▶ _Requirement_
Your answer is the line containing "align-items: flex-end ->" plus every line after it through the end of the records, printed exactly and free of pictures.

Web document revisions:
--

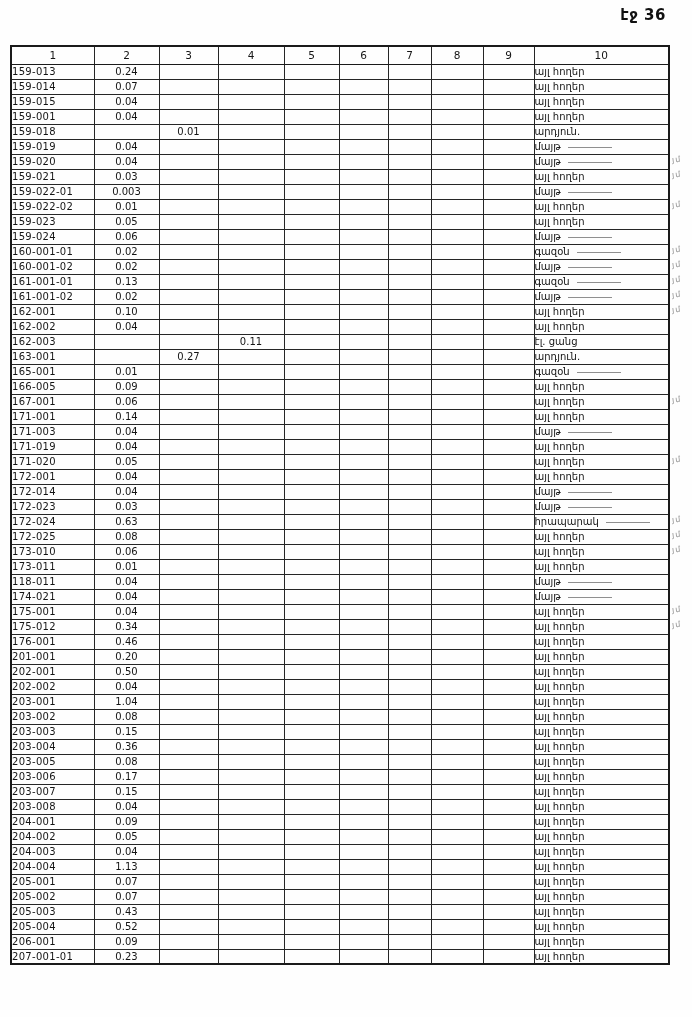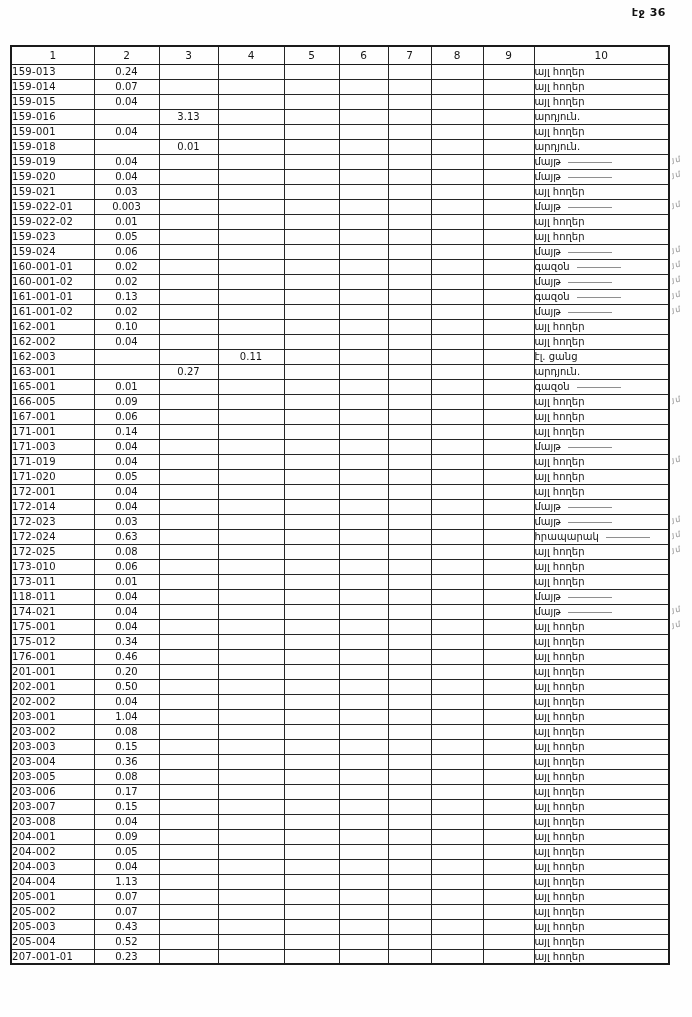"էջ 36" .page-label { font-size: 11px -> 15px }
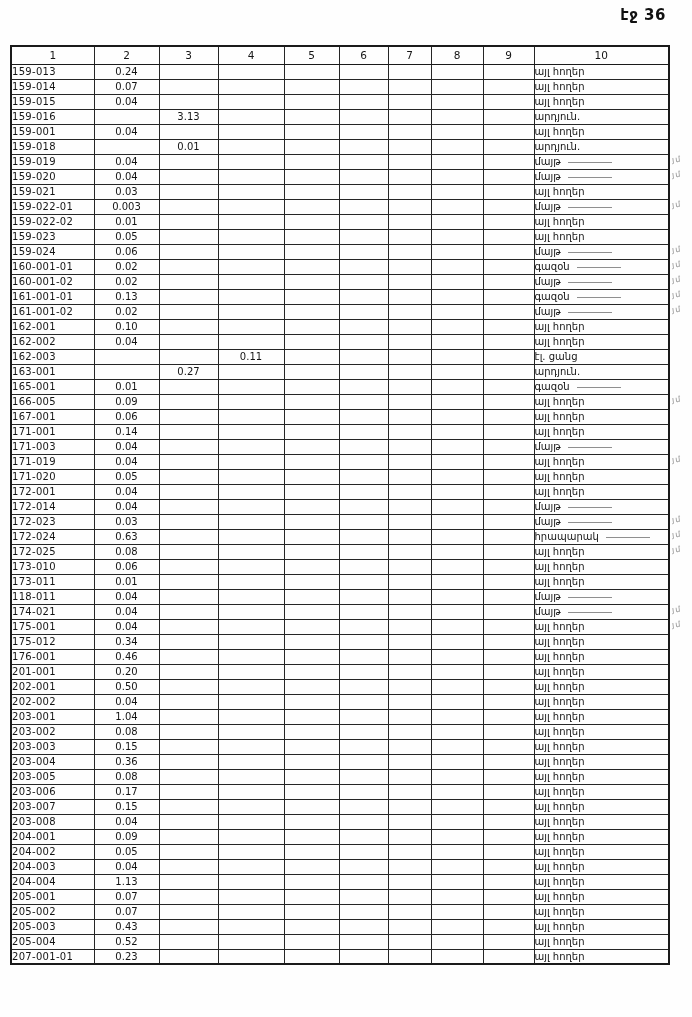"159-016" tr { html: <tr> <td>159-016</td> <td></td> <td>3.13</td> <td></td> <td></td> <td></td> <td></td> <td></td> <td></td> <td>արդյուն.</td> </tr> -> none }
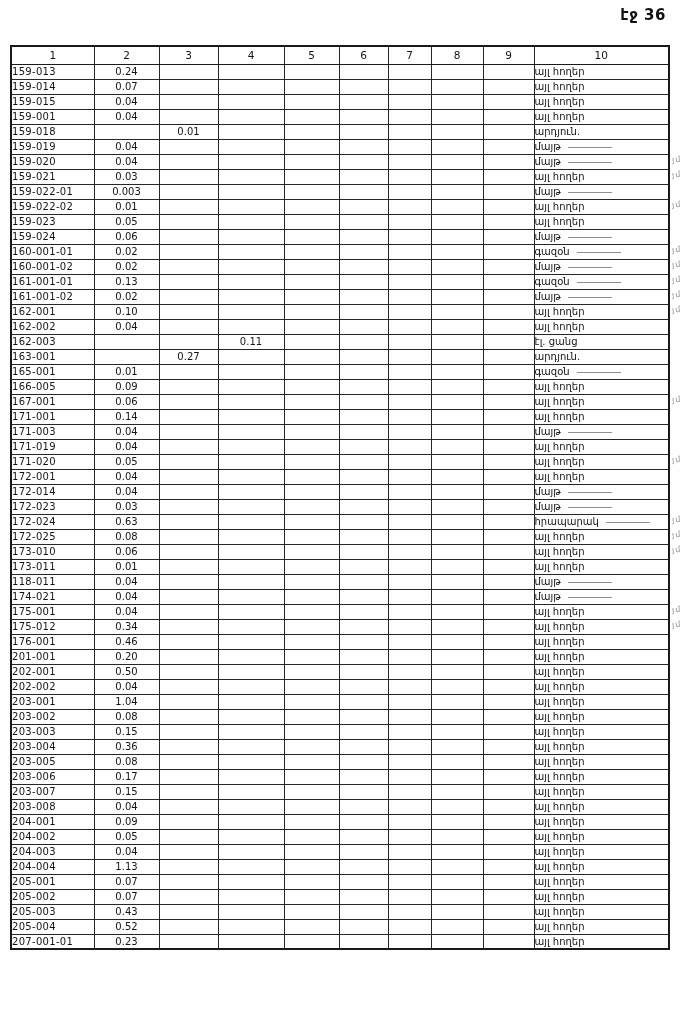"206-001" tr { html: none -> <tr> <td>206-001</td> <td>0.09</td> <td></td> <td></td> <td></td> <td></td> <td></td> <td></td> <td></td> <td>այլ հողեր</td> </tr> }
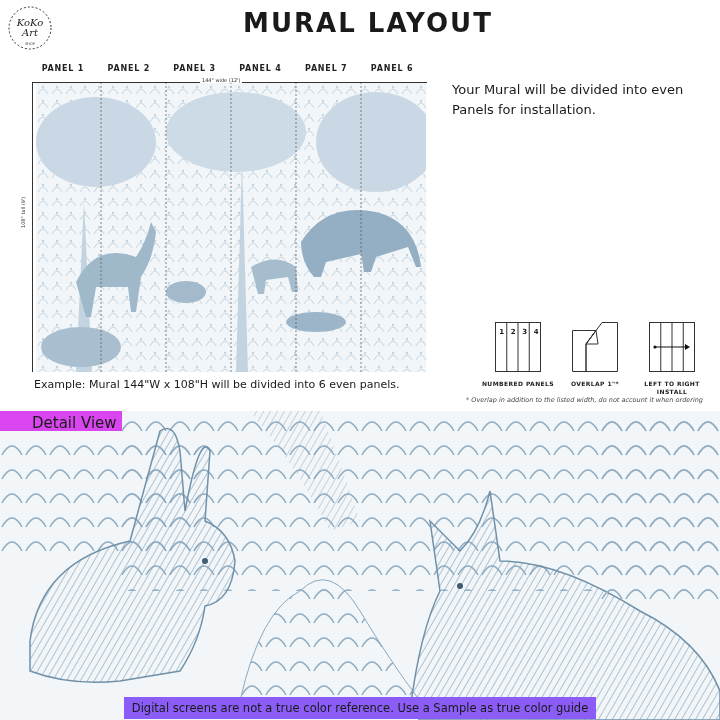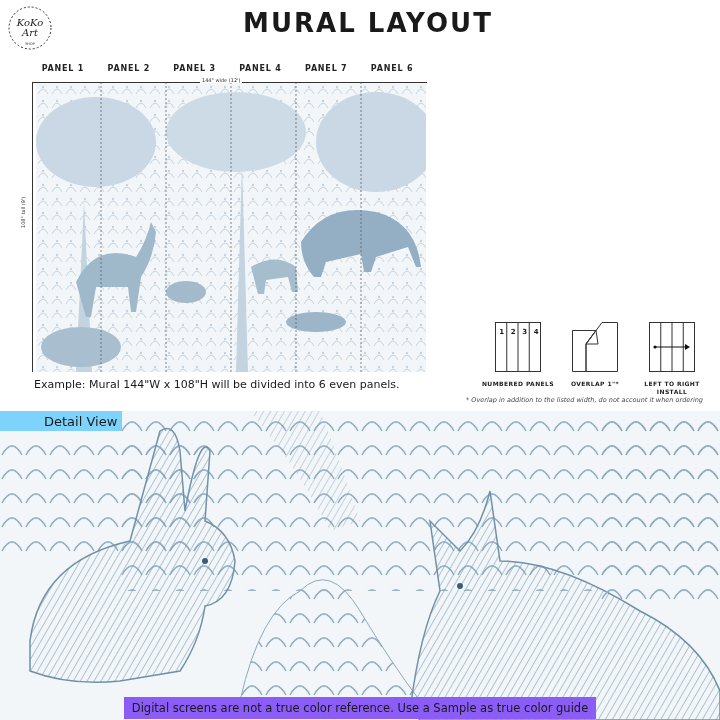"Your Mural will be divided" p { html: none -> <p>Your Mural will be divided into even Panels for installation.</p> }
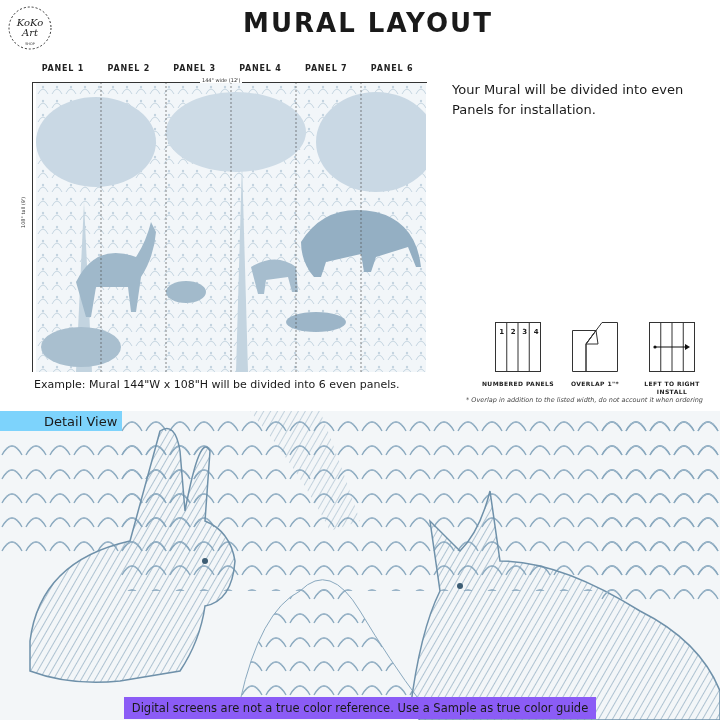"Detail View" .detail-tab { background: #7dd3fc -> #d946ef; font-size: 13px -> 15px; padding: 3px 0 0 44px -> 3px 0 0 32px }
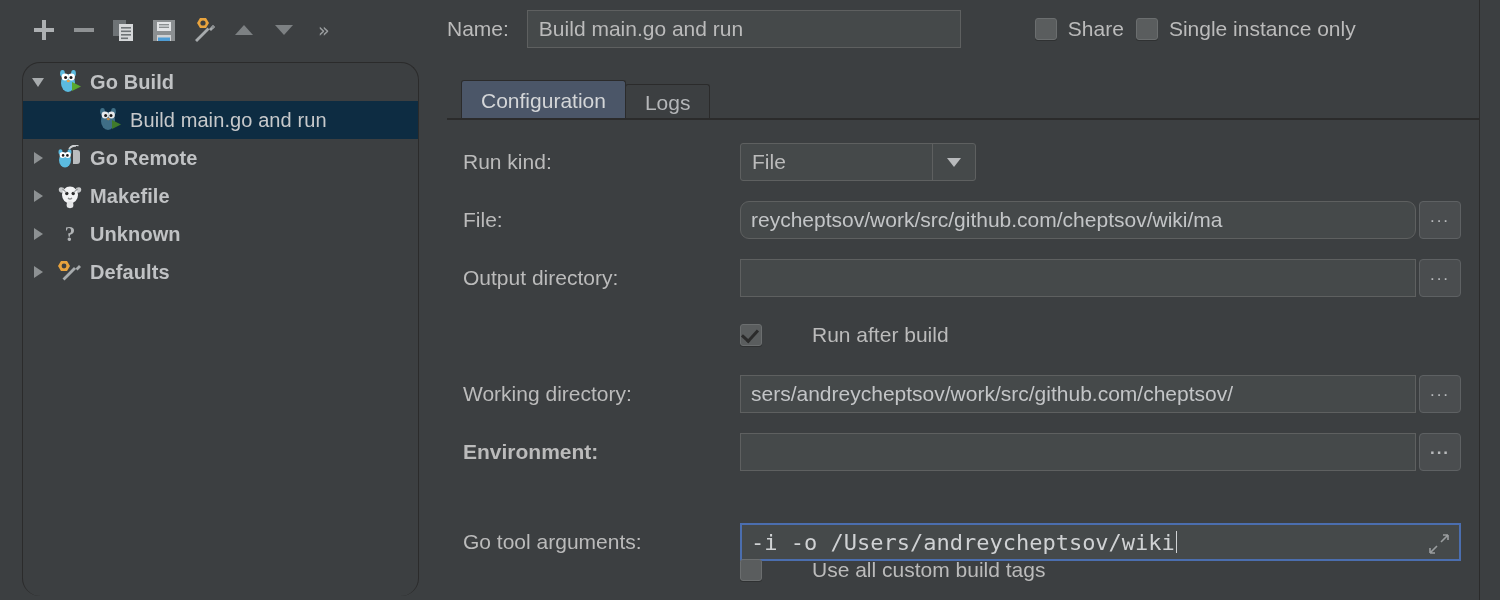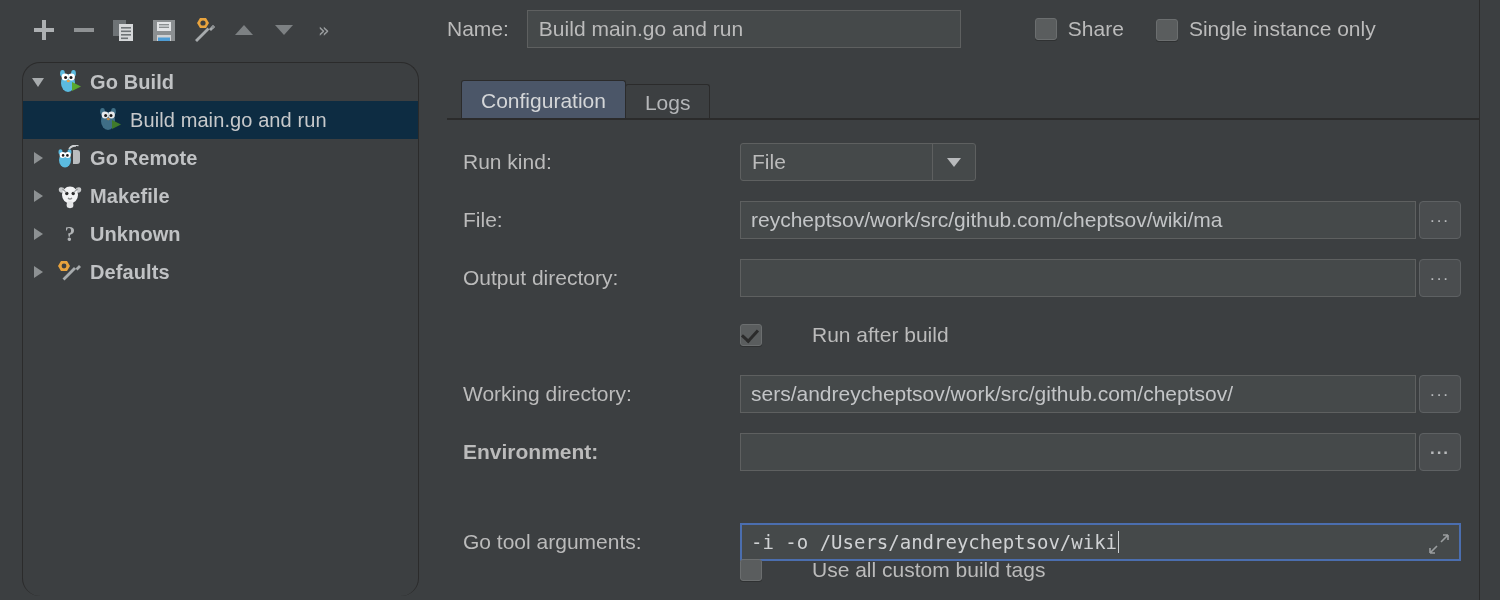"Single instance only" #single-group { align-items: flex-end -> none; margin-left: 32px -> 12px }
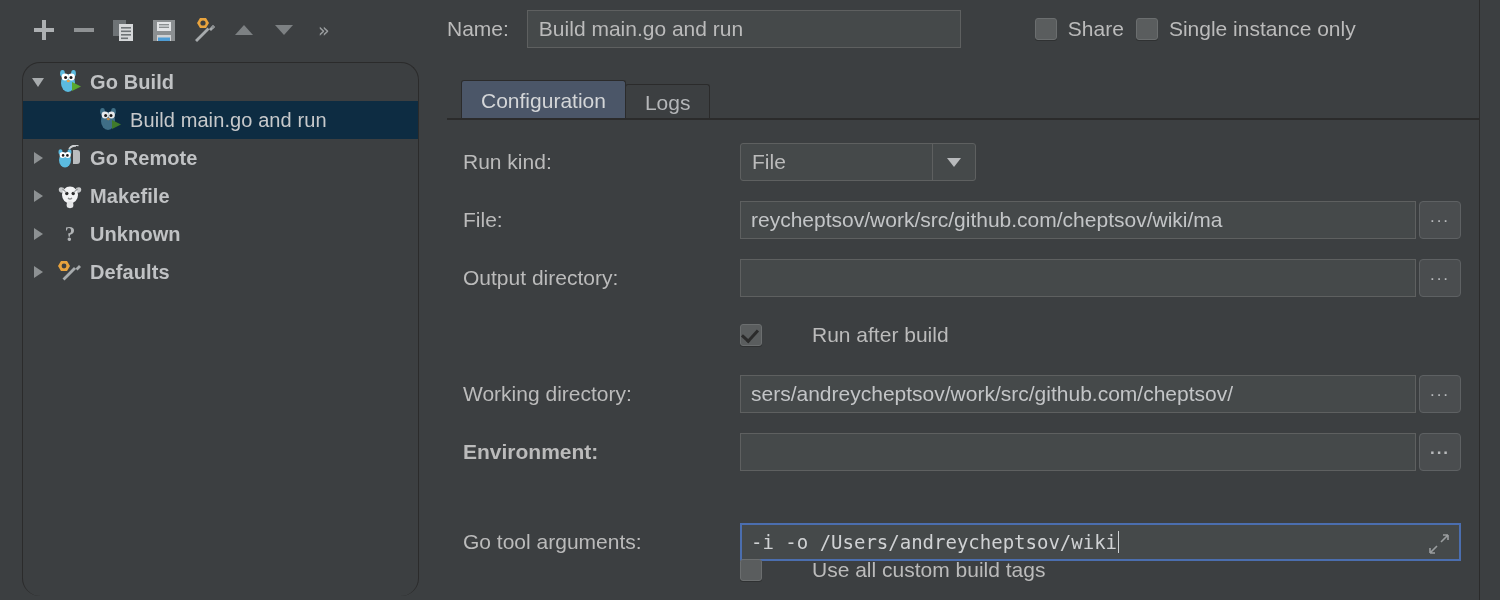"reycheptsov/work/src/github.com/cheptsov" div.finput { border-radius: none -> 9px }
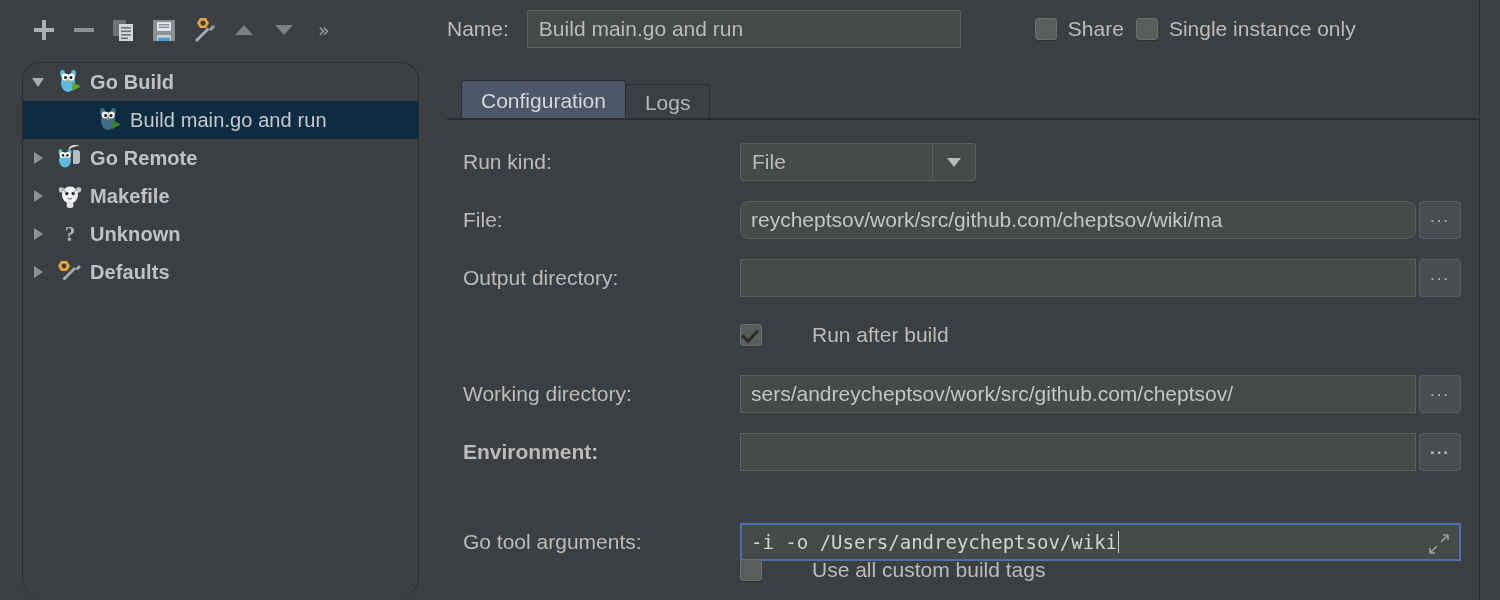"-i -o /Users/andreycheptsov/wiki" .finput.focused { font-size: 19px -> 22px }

--

▶ _Result of this exercise_
"Single instance only" #single-group { align-items: flex-end -> none; margin-left: 32px -> 12px }
"reycheptsov/work/src/github.com/cheptsov" div.finput { border-radius: none -> 9px }
"-i -o /Users/andreycheptsov/wiki" .finput.focused { font-size: 19px -> 22px }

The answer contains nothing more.